### WHAT IS REQUIRED
Filter the entries beneath this task, copying only the lines that hold the word "opposite".

### RECORDS PROVIDED

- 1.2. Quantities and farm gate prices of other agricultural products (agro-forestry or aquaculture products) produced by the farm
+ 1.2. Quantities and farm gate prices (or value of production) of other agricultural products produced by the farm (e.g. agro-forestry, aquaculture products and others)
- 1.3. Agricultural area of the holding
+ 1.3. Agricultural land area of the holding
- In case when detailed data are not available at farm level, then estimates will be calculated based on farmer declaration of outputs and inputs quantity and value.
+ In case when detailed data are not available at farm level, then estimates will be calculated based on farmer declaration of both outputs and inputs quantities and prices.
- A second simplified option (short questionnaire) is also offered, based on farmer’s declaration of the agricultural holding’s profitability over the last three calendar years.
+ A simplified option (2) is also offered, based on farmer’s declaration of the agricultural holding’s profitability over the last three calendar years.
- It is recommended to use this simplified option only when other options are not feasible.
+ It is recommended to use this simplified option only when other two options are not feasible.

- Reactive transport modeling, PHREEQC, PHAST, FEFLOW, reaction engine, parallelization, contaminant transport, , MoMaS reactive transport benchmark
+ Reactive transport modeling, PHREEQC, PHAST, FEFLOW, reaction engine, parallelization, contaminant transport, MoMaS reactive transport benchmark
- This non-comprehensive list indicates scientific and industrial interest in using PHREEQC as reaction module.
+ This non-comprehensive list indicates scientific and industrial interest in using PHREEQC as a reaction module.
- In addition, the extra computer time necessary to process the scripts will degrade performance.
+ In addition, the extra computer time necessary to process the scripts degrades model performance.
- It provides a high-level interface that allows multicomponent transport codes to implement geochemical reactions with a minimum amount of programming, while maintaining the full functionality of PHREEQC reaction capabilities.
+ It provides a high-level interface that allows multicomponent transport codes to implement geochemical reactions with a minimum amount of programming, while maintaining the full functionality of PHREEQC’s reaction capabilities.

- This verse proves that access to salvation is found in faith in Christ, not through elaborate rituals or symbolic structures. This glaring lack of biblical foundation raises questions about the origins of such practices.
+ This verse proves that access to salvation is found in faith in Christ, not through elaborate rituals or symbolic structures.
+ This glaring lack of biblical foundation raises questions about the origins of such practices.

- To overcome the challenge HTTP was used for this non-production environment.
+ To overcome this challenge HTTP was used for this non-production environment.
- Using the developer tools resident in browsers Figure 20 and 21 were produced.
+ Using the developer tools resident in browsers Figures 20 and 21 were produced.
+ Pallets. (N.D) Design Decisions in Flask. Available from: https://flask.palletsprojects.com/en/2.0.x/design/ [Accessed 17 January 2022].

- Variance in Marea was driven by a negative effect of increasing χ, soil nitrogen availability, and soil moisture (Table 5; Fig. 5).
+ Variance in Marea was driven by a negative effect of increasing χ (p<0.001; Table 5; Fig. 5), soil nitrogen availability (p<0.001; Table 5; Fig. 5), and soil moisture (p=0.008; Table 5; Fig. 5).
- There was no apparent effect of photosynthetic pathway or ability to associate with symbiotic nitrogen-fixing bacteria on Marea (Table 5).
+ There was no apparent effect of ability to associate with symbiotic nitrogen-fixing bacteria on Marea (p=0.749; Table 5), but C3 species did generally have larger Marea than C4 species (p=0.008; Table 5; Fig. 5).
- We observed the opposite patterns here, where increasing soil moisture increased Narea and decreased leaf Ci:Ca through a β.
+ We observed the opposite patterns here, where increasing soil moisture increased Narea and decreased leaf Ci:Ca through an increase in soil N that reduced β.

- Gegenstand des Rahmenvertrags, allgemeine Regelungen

### RESULT
- We observed the opposite patterns here, where increasing soil moisture increased Narea and decreased leaf Ci:Ca through a β.
+ We observed the opposite patterns here, where increasing soil moisture increased Narea and decreased leaf Ci:Ca through an increase in soil N that reduced β.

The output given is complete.